OP: Sí, pero lo curioso es que tú partiste de un capítulo (ese que ahora figura en la edición anotada de Rayuela en la biblioteca Ayacucho) que luego suprimiste.
JC: Justamente, a eso iba. Porque lo primero que quería señalar era eso: que no hubo nunca un plan, ningún plan establecido. Y entonces, el hecho de que no hubiera ningún plan produjo cosas verdaderamente aberrantes pero que para mí, en el fondo, fueron maravillosas, porque fueron un poco mi recuerdo de un mundo surrealista en el que hay azares diferentes de las leyes habituales y donde el poeta y el escritor aceptan principios que no son las principios cotidianos.
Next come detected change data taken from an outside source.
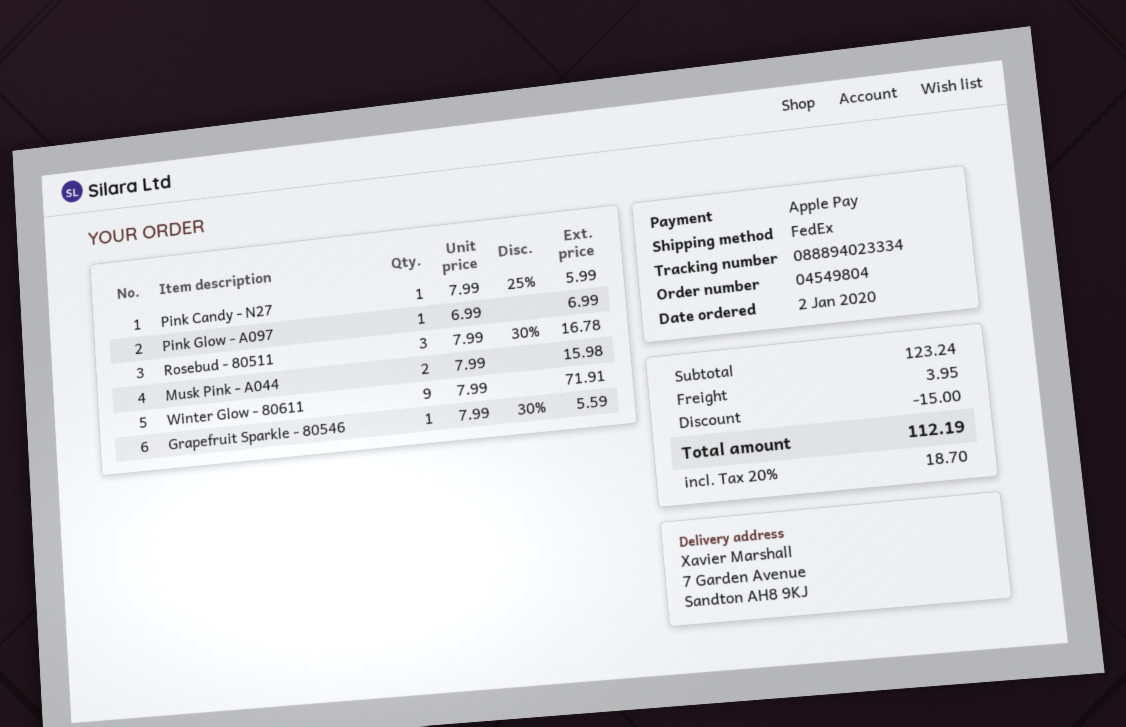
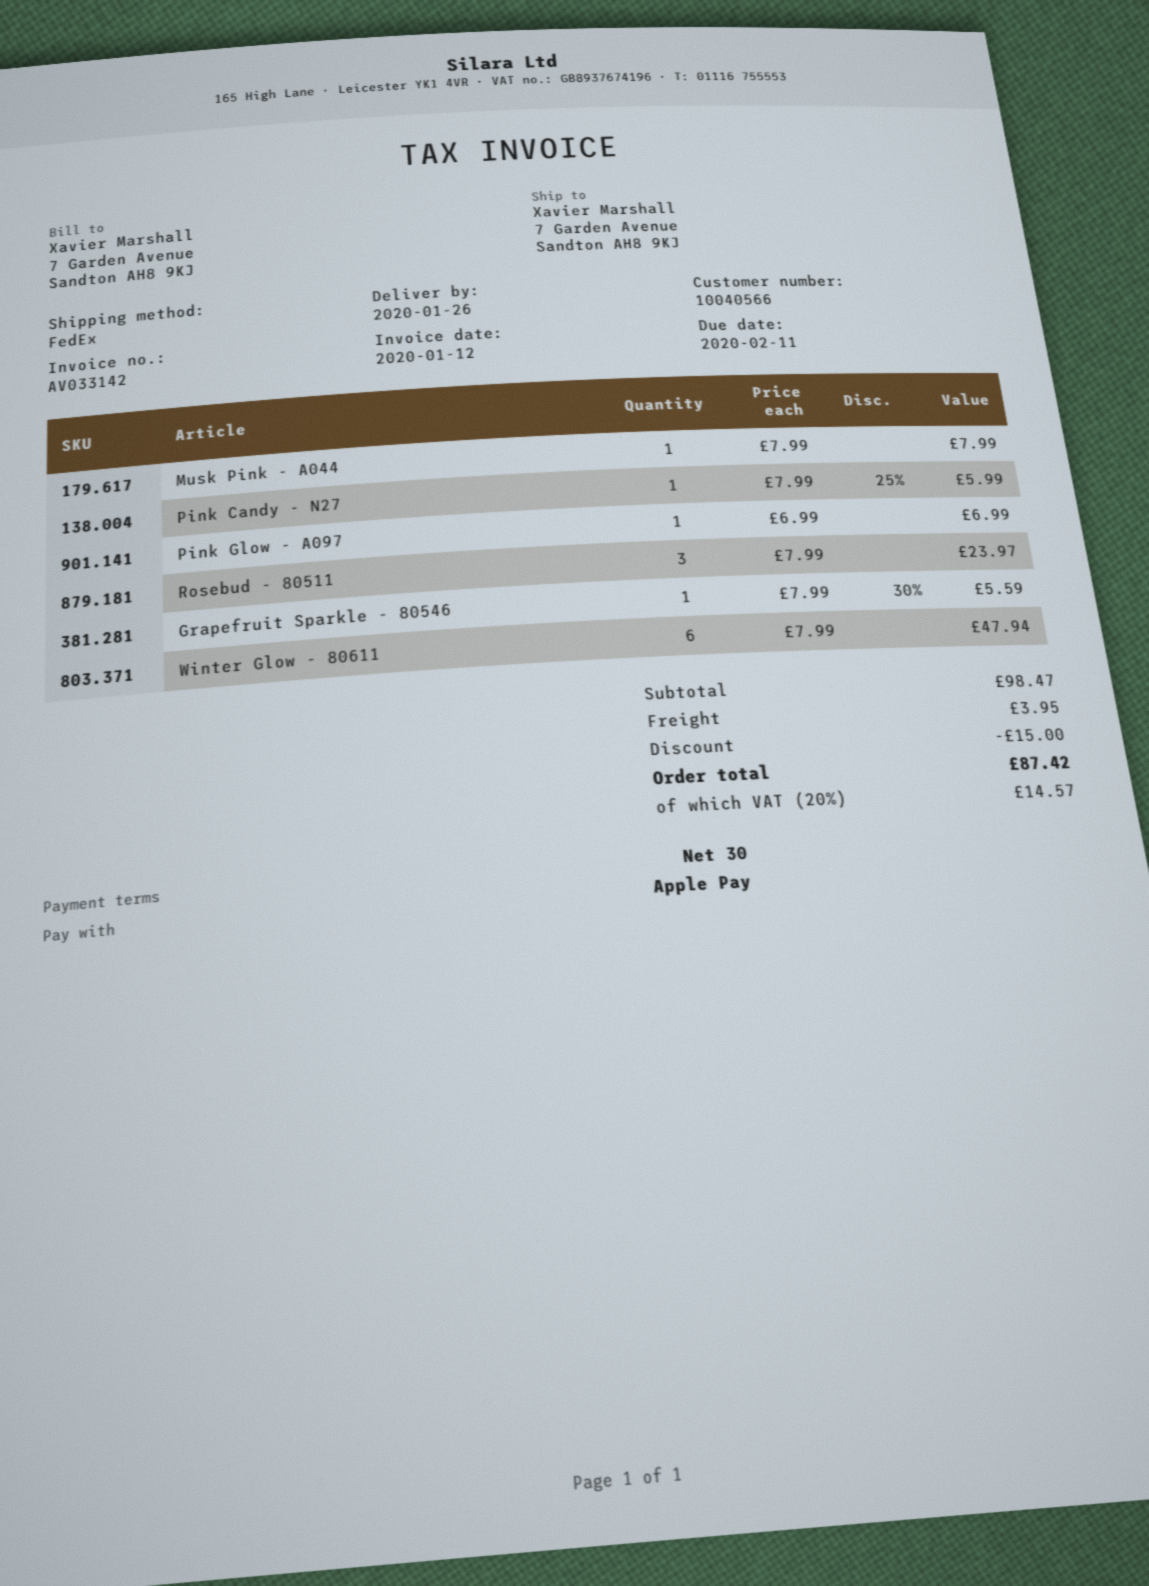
Rosebud - 80511: 3 x 7.99 - 30% = 16.78 -> 3 x 7.99 = 23.97
Musk Pink - A044: 2 x 7.99 = 15.98 -> 1 x 7.99 = 7.99
Winter Glow - 80611: 9 x 7.99 = 71.91 -> 6 x 7.99 = 47.94
subtotal: 123.24 -> 98.47
tax: 20% = 18.70 -> 20% = 14.57
total: 112.19 -> 87.42

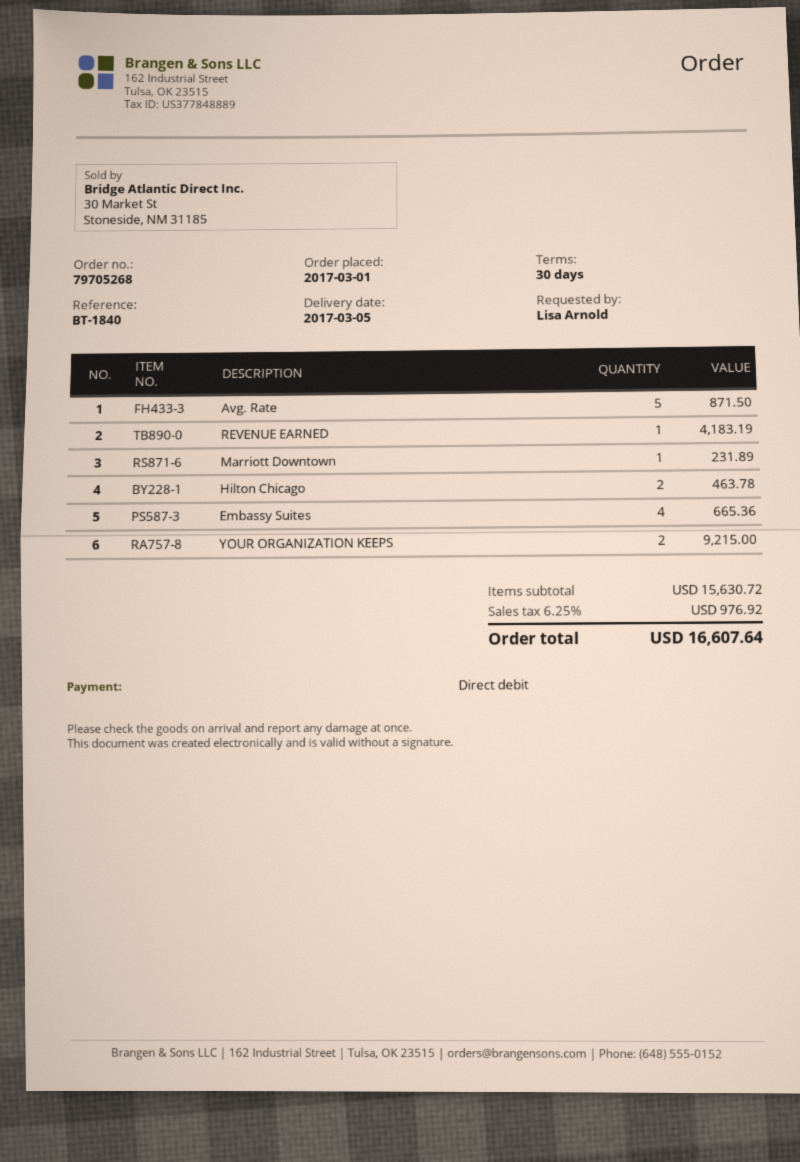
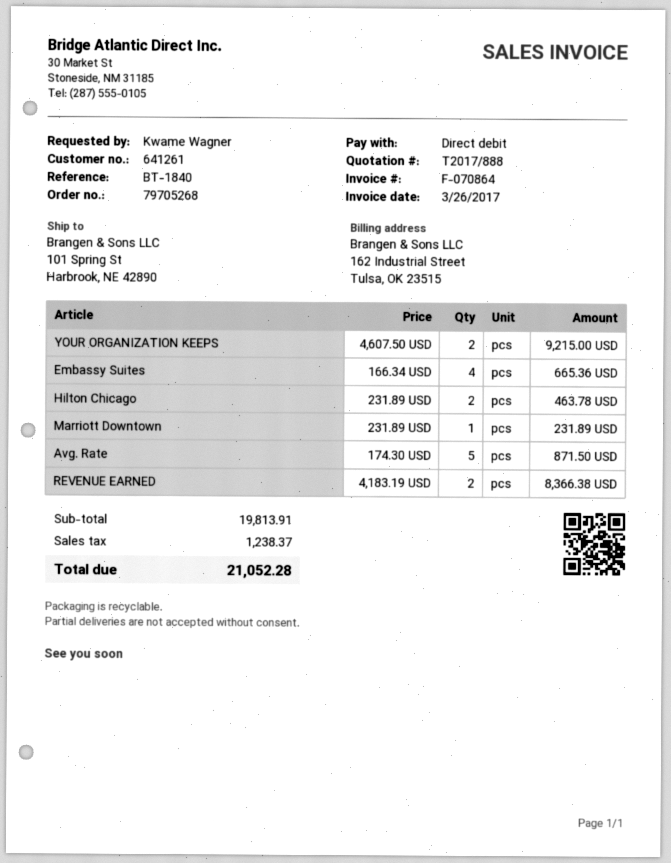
ordered by: Lisa Arnold -> Kwame Wagner
REVENUE EARNED: 1 for 4183.19 -> 2 for 8366.38
subtotal: 15630.72 -> 19813.91
tax: 976.92 -> 1238.37
total: 16607.64 -> 21052.28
OP:¿Dónde lo empezaste a escribir? ¿En París o en Buenos Aires?
JC: Yo no sé exactamente si empezó en Buenos Aires o en París. Lo que sí sé es que un día de verano, de un calor espantoso (creo que era en Buenos Aires) vi unos personajes que estaban entregados a una serie de acciones a cual más absurda. Estaban en dos ventanas, separadas por muy poco espacio pero con cuatro pisos abajo y trataban de pasarse un paquete de yerba y unos clavos. Yo empecé a escribir muy en detalle todas las ideas que se les ocurrían para tender un tablón y pasar por él de una ventana a la otra y de esa manera alcanzarse la yerba y los clavos. Los personajes estaban curiosamente muy definidos y el personaje principal de eso que yo pensé que iba a desembocar en un cuento, se llamaba sin ninguna vacilación Horacio Oliveira y era alguien de quien yo tenía la impresión de conocer desde muy adentro. Los otros dos personajes, Talita y Traveler, también me resultaban dos personajes porteños sumamente conocidos imaginariamente, porque estaban totalmente inventados.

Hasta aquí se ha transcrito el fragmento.